Representations and modules
Representations realize Lie algebras as endomorphisms of vector spaces; finite-dimensional modules over semisimple algebras are completely reducible by Weyl’s theorem, with highest-weight theory developed by Élie Cartan and Hermann Weyl classifying irreducibles via dominant weights and Dynkin diagram combinatorics. Important constructions include tensor products, symmetric and exterior powers, induced modules from parabolic subalgebras related to Borel subgroup methods, Verma modules tied to Harish-Chandra theory, and category O studied by Bernstein, Gelfand, and Gelfand. Applications link to representations of SU(2), angular momentum in quantum mechanics by Paul Dirac, and branching rules connected to Littlewood–Richardson rule.

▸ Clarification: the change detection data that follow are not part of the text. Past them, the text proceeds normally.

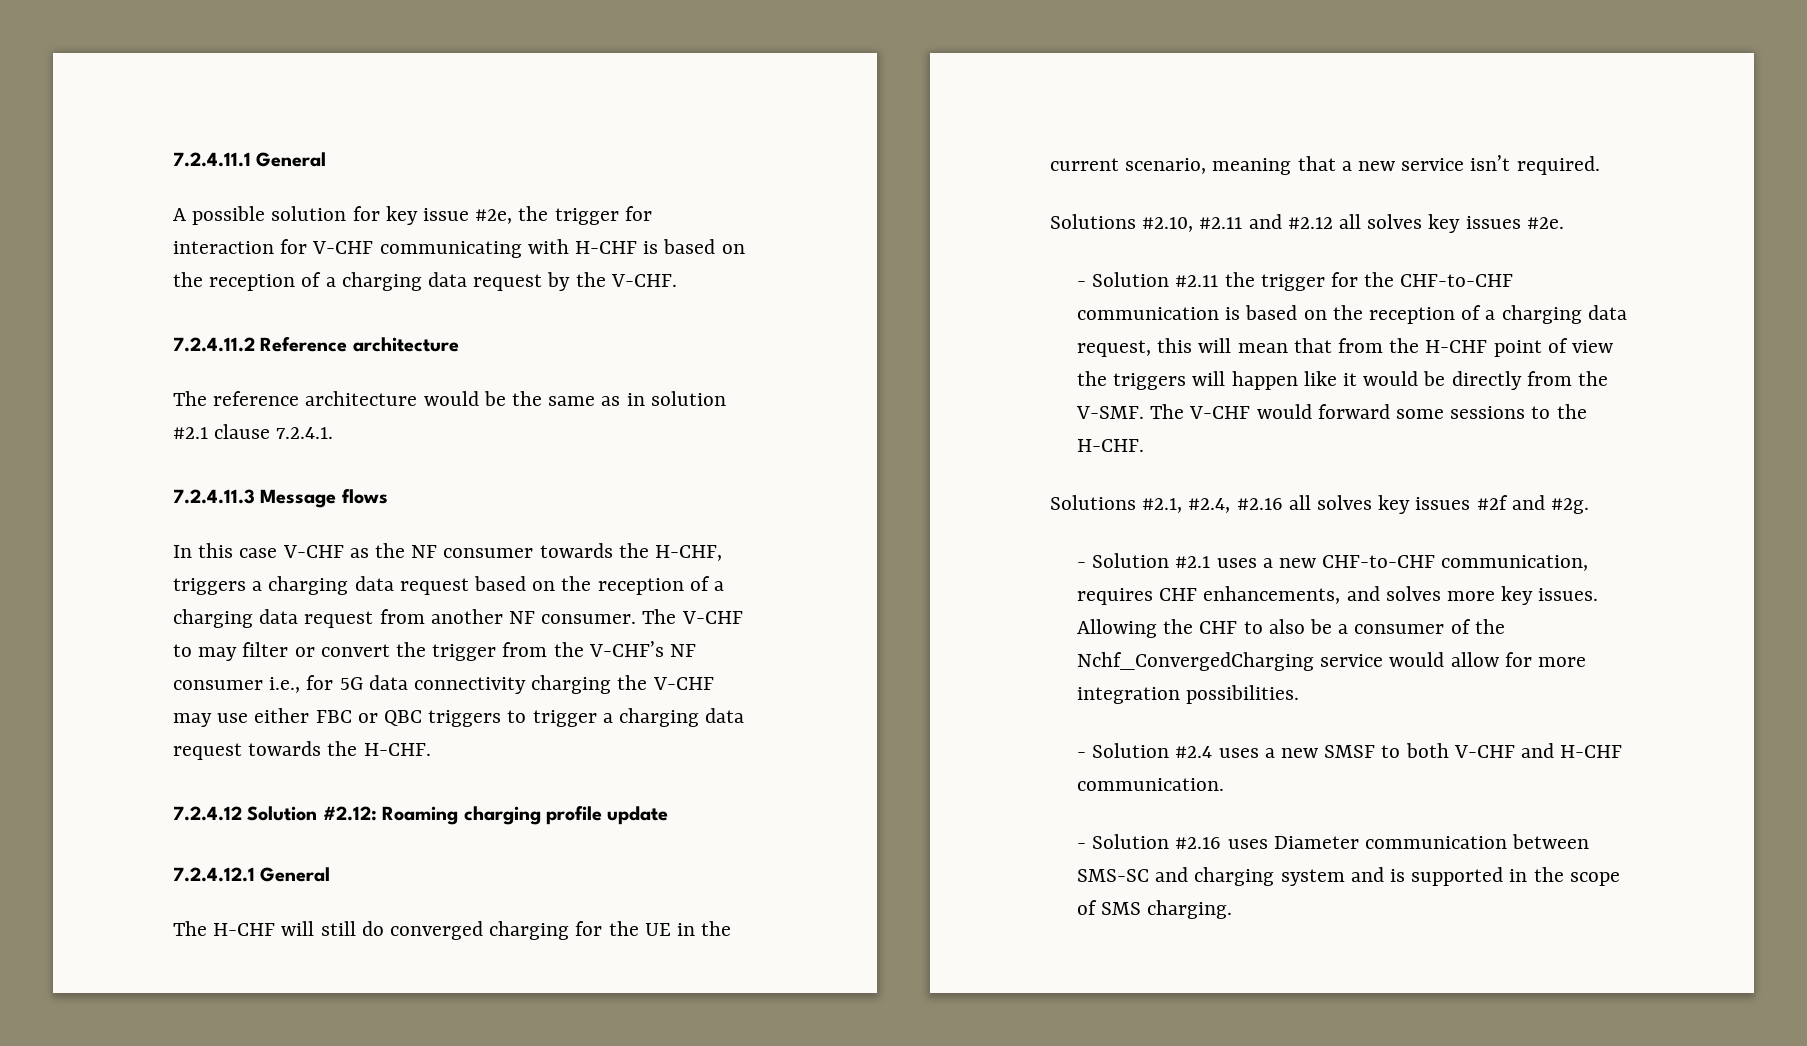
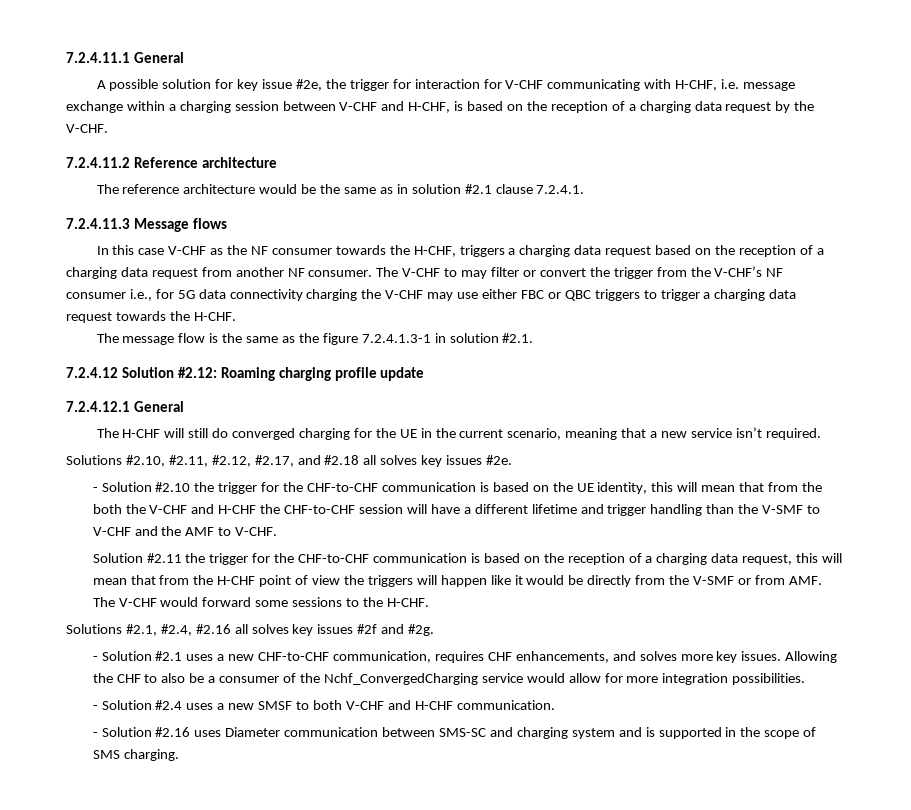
- A possible solution for key issue #2e, the trigger for interaction for V-CHF communicating with H-CHF is based on the reception of a charging data request by the V-CHF.
+ A possible solution for key issue #2e, the trigger for interaction for V-CHF communicating with H-CHF, i.e. message exchange within a charging session between V-CHF and H-CHF, is based on the reception of a charging data request by the V-CHF.
+ The message flow is the same as the figure 7.2.4.1.3-1 in solution #2.1.
- Solutions #2.10, #2.11 and #2.12 all solves key issues #2e.
+ Solutions #2.10, #2.11, #2.12, #2.17, and #2.18 all solves key issues #2e.
- - Solution #2.11 the trigger for the CHF-to-CHF communication is based on the reception of a charging data request, this will mean that from the H-CHF point of view the triggers will happen like it would be directly from the V-SMF. The V-CHF would forward some sessions to the H-CHF.
+ - Solution #2.10 the trigger for the CHF-to-CHF communication is based on the UE identity, this will mean that from the both the V-CHF and H-CHF the CHF-to-CHF session will have a different lifetime and trigger handling than the V-SMF to V-CHF and the AMF to V-CHF.
+ Solution #2.11 the trigger for the CHF-to-CHF communication is based on the reception of a charging data request, this will mean that from the H-CHF point of view the triggers will happen like it would be directly from the V-SMF or from AMF. The V-CHF would forward some sessions to the H-CHF.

Universal enveloping algebra and PBW theorem
The universal enveloping algebra U(g) is a unital associative algebra universal for Lie algebra representations; the Poincaré–Birkhoff–Witt (PBW) theorem ensures a canonical graded isomorphism between the symmetric algebra S(g) and gr U(g), originally developed by I. P. Birkhoff, Ernest V. B. Kirwan contexts, and related historical attributions including Mikhail Poincaré. The center of U(g) and Harish-Chandra isomorphism play a role in representation theory for semisimple Lie algebras, while primitive ideals connect to the orbit method of Alexandre Kirillov and geometric representation frameworks such as the study of D-modules by Joseph Bernstein and Alexander Beilinson.
Classification of finite-dimensional Lie algebras (root systems, Dynkin diagrams)

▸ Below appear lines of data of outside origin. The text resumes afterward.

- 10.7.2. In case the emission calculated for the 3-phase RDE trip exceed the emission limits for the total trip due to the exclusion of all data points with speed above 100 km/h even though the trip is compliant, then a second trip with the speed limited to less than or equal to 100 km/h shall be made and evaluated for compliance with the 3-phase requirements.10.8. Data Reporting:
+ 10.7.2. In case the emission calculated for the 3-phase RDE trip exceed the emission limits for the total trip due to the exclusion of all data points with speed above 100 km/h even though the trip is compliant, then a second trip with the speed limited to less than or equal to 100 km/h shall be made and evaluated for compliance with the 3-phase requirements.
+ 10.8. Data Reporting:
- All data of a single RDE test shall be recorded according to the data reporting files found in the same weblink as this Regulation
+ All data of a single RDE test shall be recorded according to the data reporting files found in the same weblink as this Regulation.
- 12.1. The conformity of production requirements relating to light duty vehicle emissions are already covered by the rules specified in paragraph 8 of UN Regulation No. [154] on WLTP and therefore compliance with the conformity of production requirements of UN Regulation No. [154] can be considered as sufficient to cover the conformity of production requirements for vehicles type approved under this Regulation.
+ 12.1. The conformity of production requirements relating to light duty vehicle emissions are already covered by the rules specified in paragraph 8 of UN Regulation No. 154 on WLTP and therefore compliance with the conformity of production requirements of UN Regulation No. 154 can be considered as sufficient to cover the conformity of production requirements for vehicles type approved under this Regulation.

Simple complex finite-dimensional Lie algebras are classified by root systems and associated Dynkin diagrams: the infinite families A_n, B_n, C_n, D_n and exceptional types G_2, F_4, E_6, E_7, E_8, following work of Élie Cartan and Killing. Root system combinatorics, Weyl groups introduced by Hermann Weyl, and coroot/weight lattices determine highest-weight modules and integrable representations connected to Chevalley groups, Cartan matrices, and classification results that underpin the structure of algebraic groups and finite simple groups akin to constructions used by Claude Chevalley and G. Higman.

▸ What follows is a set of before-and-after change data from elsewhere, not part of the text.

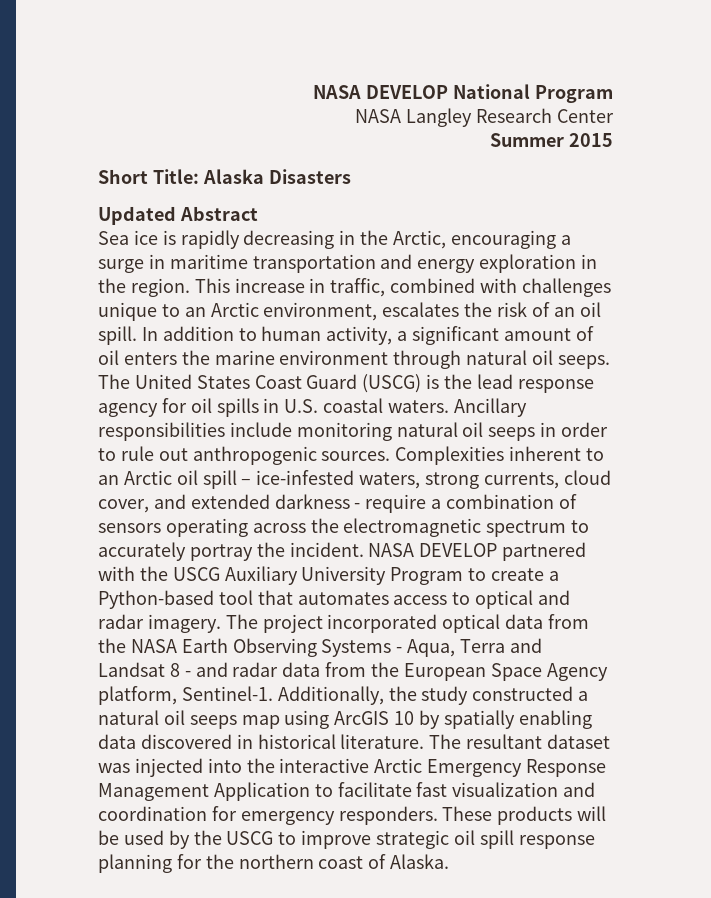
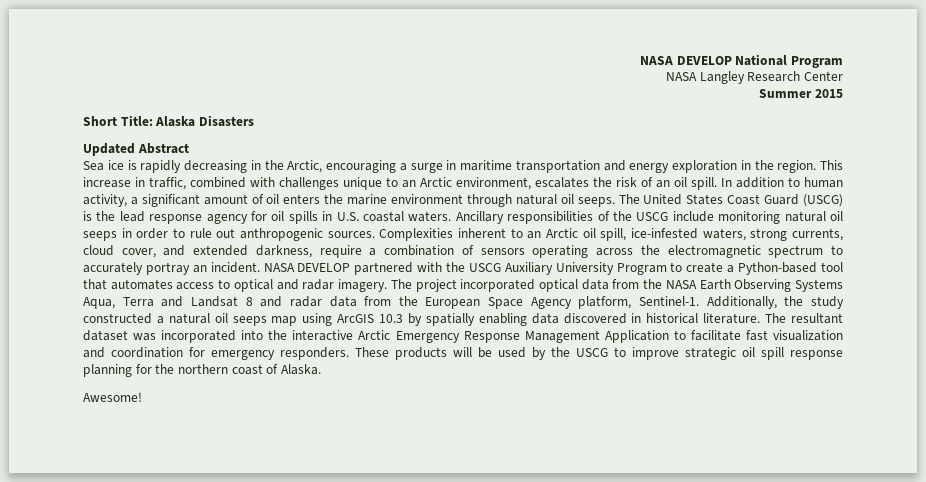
- Ancillary responsibilities include monitoring natural oil seeps in order to rule out anthropogenic sources.
+ Ancillary responsibilities of the USCG include monitoring natural oil seeps in order to rule out anthropogenic sources.
- Complexities inherent to an Arctic oil spill – ice-infested waters, strong currents, cloud cover, and extended darkness - require a combination of sensors operating across the electromagnetic spectrum to accurately portray the incident.
+ Complexities inherent to an Arctic oil spill, ice-infested waters, strong currents, cloud cover, and extended darkness, require a combination of sensors operating across the electromagnetic spectrum to accurately portray an incident.
- The project incorporated optical data from the NASA Earth Observing Systems - Aqua, Terra and Landsat 8 - and radar data from the European Space Agency platform, Sentinel-1.
+ The project incorporated optical data from the NASA Earth Observing Systems Aqua, Terra and Landsat 8 and radar data from the European Space Agency platform, Sentinel-1.
- Additionally, the study constructed a natural oil seeps map using ArcGIS 10 by spatially enabling data discovered in historical literature.
+ Additionally, the study constructed a natural oil seeps map using ArcGIS 10.3 by spatially enabling data discovered in historical literature.
- The resultant dataset was injected into the interactive Arctic Emergency Response Management Application to facilitate fast visualization and coordination for emergency responders.
+ The resultant dataset was incorporated into the interactive Arctic Emergency Response Management Application to facilitate fast visualization and coordination for emergency responders.
+ Awesome!

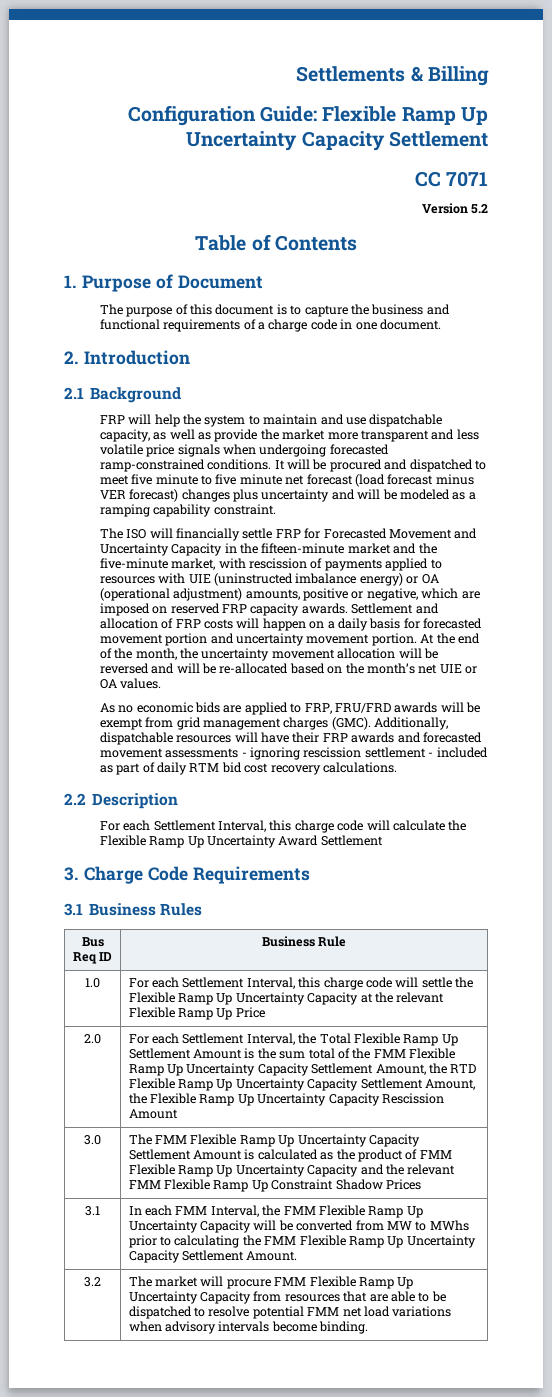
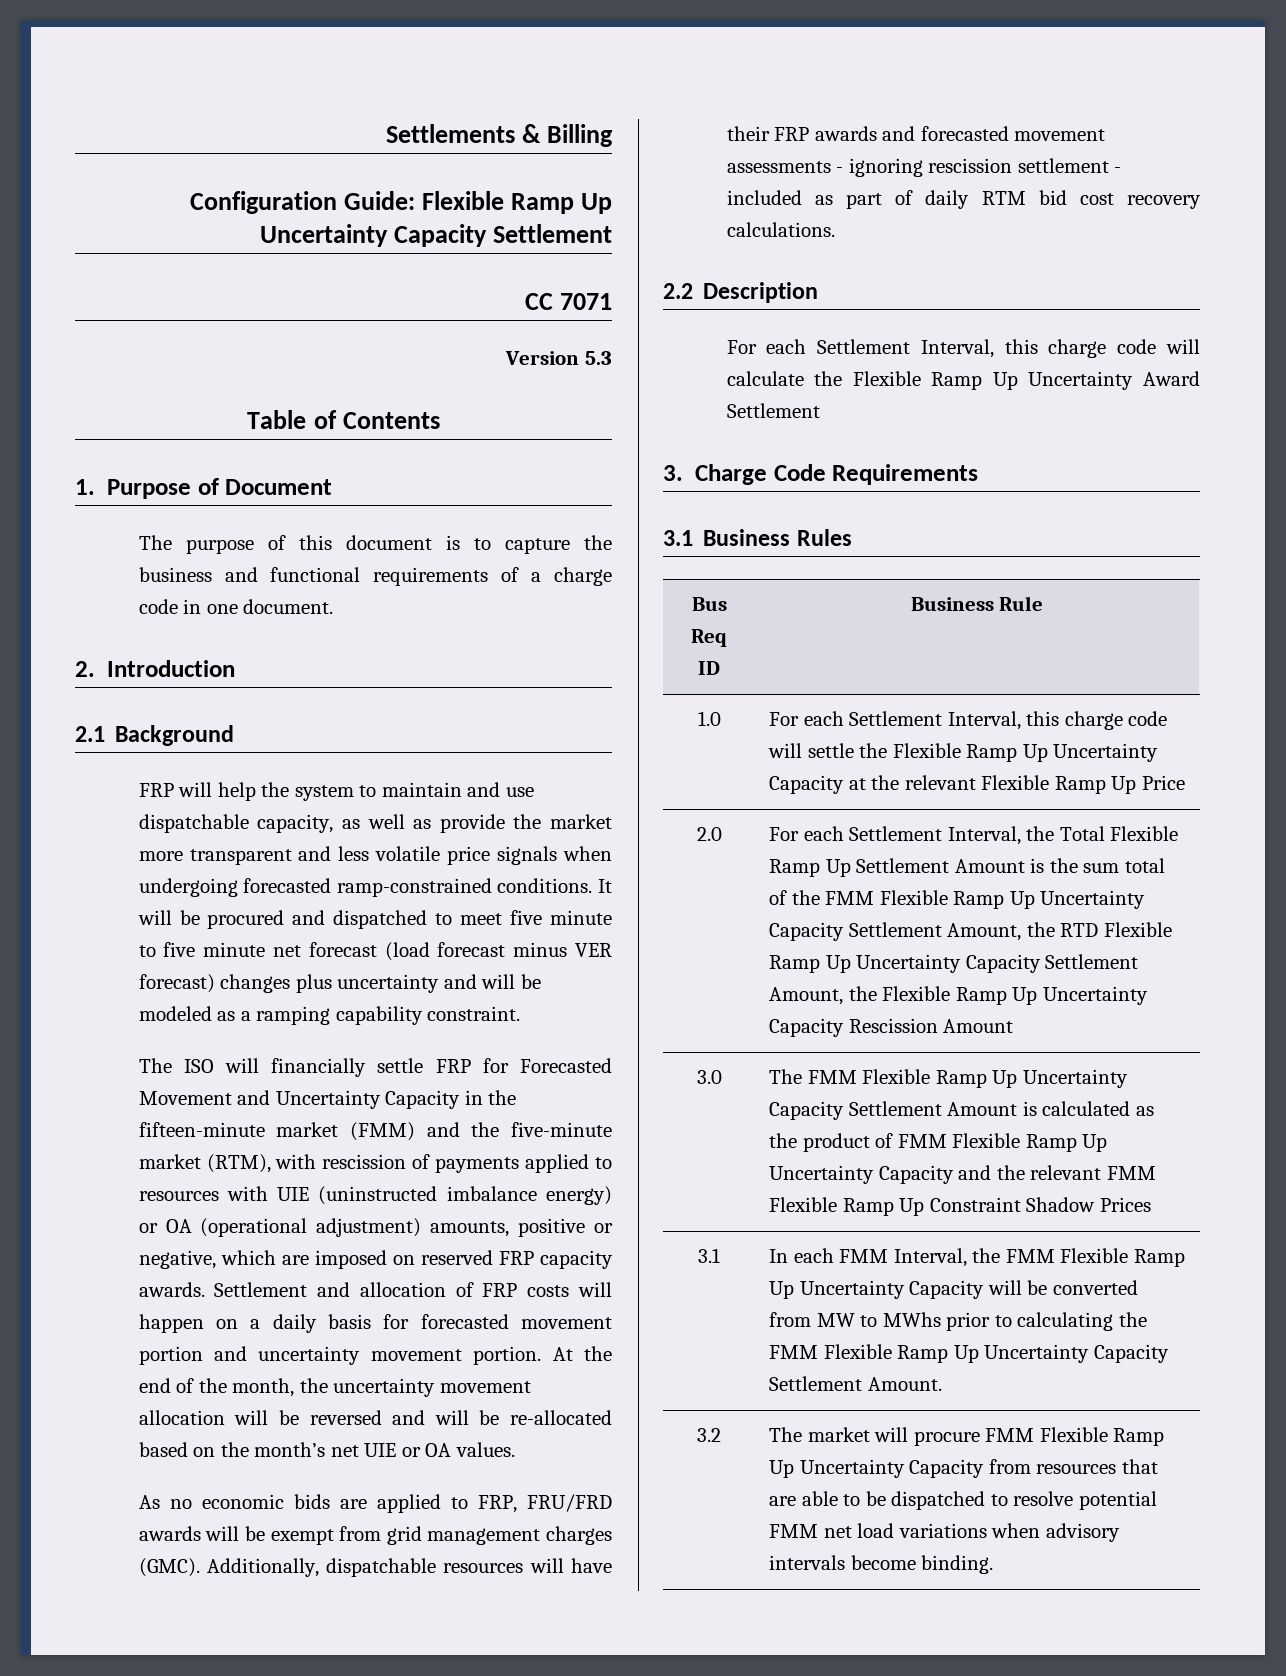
- Version 5.2
+ Version 5.3
- The ISO will financially settle FRP for Forecasted Movement and Uncertainty Capacity in the fifteen-minute market and the five-minute market, with rescission of payments applied to resources with UIE (uninstructed imbalance energy) or OA (operational adjustment) amounts, positive or negative, which are imposed on reserved FRP capacity awards.
+ The ISO will financially settle FRP for Forecasted Movement and Uncertainty Capacity in the fifteen-minute market (FMM) and the five-minute market (RTM), with rescission of payments applied to resources with UIE (uninstructed imbalance energy) or OA (operational adjustment) amounts, positive or negative, which are imposed on reserved FRP capacity awards.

Cohomology, extensions, and deformations
Lie algebra cohomology, introduced by Claude Chevalley and Samuel Eilenberg, computes obstructions to extensions and classifies central extensions via H^2(g, k); the theory relates to group cohomology in work of Shay Bilal-style developments and to deformation theory initiated by Gerstenhaber. Formal deformations connect to Kontsevich’s deformation quantization program, while Chevalley–Eilenberg complexes feed into the study of characteristic classes of principal bundles for groups like SO(n) and anomalies in quantum field theories studied by Edward Witten. Cohomological methods also classify derivations and outer automorphisms relevant to moduli of algebraic structures and to rigidity results proven by Nijenhuis and Richardson.